In this tutorial, we will understand an important concept called “Selective Search” in Object Detection. We will also share OpenCV code in C++ and Python.

Object Detection vs. Object Recognition

An object recognition algorithm identifies which objects are present in an image. It takes the entire image as an input and outputs class labels and class probabilities of objects present in that image. For example, a class label could be “dog” and the associated class probability could be 97%.

On the other hand, an object detection algorithm not only tells you which objects are present in the image, it also outputs bounding boxes (x, y, width, height) to indicate the location of the objects inside the image.

At the heart of all object detection algorithms is an object recognition algorithm. Suppose we trained an object recognition model which identifies dogs in image patches. This model will tell whether an image has a dog in it or not. It does not tell where the object is located.

To localize the object, we have to select sub-regions (patches) of the image and then apply the object recognition algorithm to these image patches. The location of the objects is given by the location of the image patches where the class probability returned by the object recognition algorithm is high.

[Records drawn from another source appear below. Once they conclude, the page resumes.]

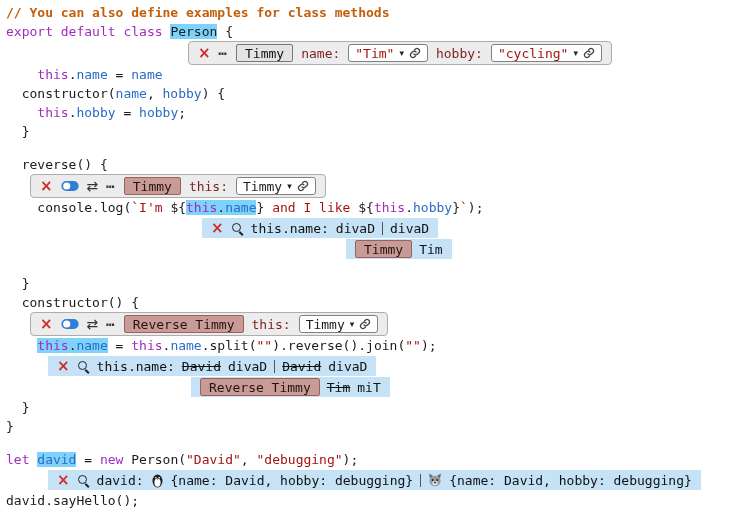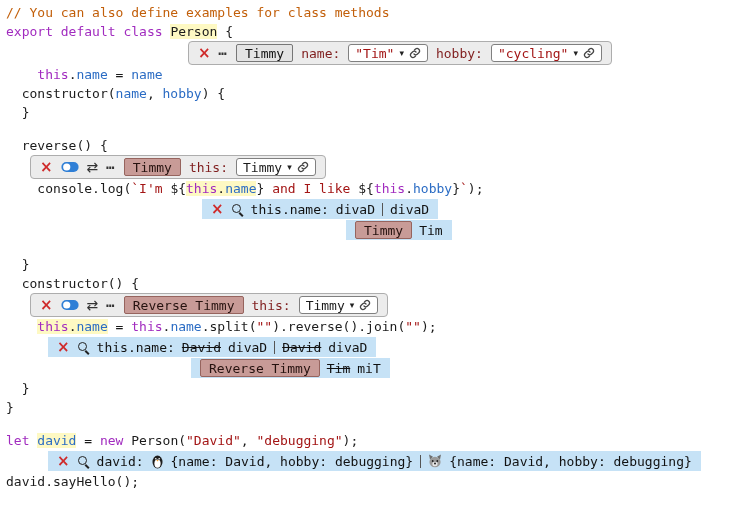--- a/index.html
+++ b/index.html
@@ -15,7 +15,7 @@
   .tok.kw { color:#a12bbf; }
   .tok.var { color:#2b6cc4; }
   .tok.str { color:#a31515; }
-  .tok.cm { color:#c25f0a; }
+  .tok.cm { color:#c25f0a;font-weight:bold; }
   .tok.hl { background:#fef9c3; }
 
   .wrow { display:flex; align-items:center; height:24px; }

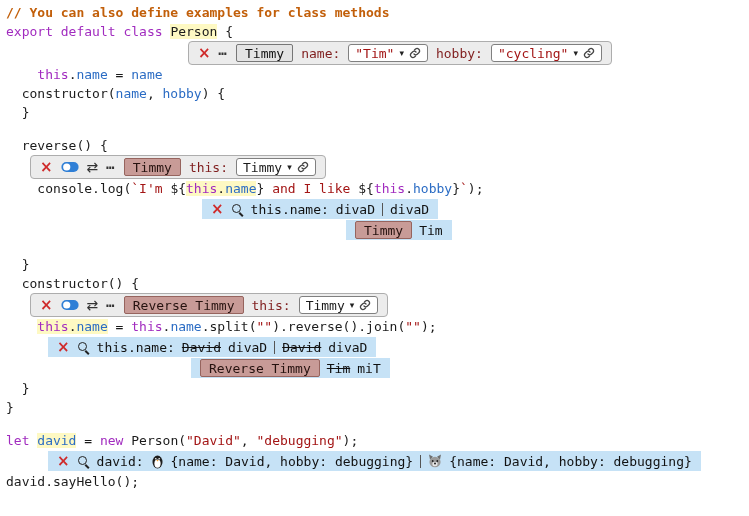--- a/index.html
+++ b/index.html
@@ -16,7 +16,7 @@
   .tok.var { color:#2b6cc4; }
   .tok.str { color:#a31515; }
   .tok.cm { color:#c25f0a;font-weight:bold; }
-  .tok.hl { background:#fef9c3; }
+  .tok.hl { background:#7dd3fc; }
 
   .wrow { display:flex; align-items:center; height:24px; }
   .brow { display:flex; align-items:center; height:20px; margin:1px 0; }

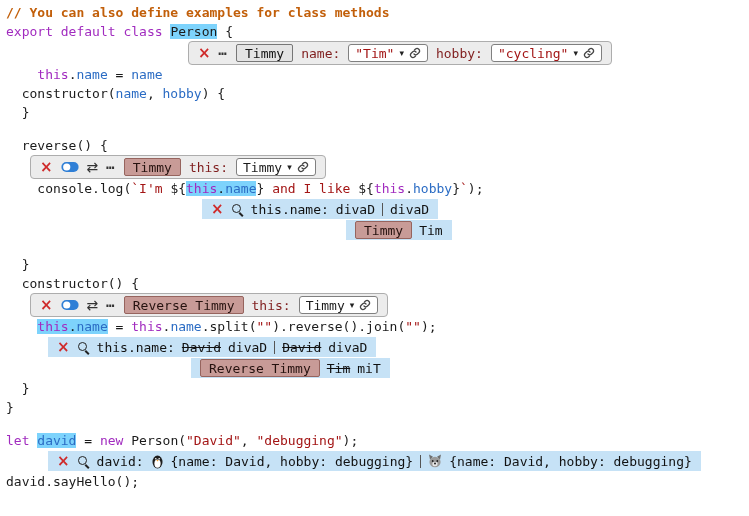--- a/index.html
+++ b/index.html
@@ -97,6 +97,7 @@
 
   <div class="line"><span class="tok pl">    </span><span class="tok kw">this</span><span class="tok pl">.</span><span class="tok var">name</span><span class="tok pl"> = </span><span class="tok var">name</span></div>
   <div class="line"><span class="tok pl">  constructor(</span><span class="tok var">name</span><span class="tok pl">, </span><span class="tok var">hobby</span><span class="tok pl">) {</span></div>
+  <div class="line"><span class="tok pl">    </span><span class="tok kw">this</span><span class="tok pl">.</span><span class="tok var">hobby</span><span class="tok pl"> = </span><span class="tok var">hobby</span><span class="tok pl">;</span></div>
   <div class="line"><span class="tok pl">  }</span></div>
   <div class="blank"></div>
   <div class="line"><span class="tok pl">  reverse() {</span></div>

Object Recognition for recognizing dogs in an image

The most straightforward way to generate smaller sub-regions (patches) is called the Sliding Window approach. However, the sliding window approach has several limitations. These limitations are overcome by a class of algorithms called the “Region Proposal” algorithms. Selective Search is one of the most popular Region Proposal algorithms.

Sliding Window Algorithm

In the sliding window approach, we slide a box or window over an image to select a patch and classify each image patch covered by the window using the object recognition model. It is an exhaustive search for objects over the entire image. Not only do we need to search all possible locations in the image, we have to search at different scales. This is because object recognition models are generally trained at a specific scale (or range of scales). This results into classifying tens of thousands of image patches.

The problem doesn’t end here. Sliding window approach is good for fixed aspect ratio objects such as faces or pedestrians. Images are 2D projections of 3D objects. Object features such as aspect ratio and shape vary significantly based on the angle at which image is taken. The sliding window approach because computationally very expensive when we search for multiple aspect ratios.

Region Proposal Algorithms

The problems we have discussed so far can be solved using region proposal algorithms. These methods take an image as the input and output bounding boxes corresponding to all patches in an image that are most likely to be objects. These region proposals can be noisy, overlapping and may not contain the object perfectly but amongst these region proposals, there will be a proposal which will be very close to the actual object in the image. We can then classify these proposals using the object recognition model. The region proposals with the high probability scores are locations of the object.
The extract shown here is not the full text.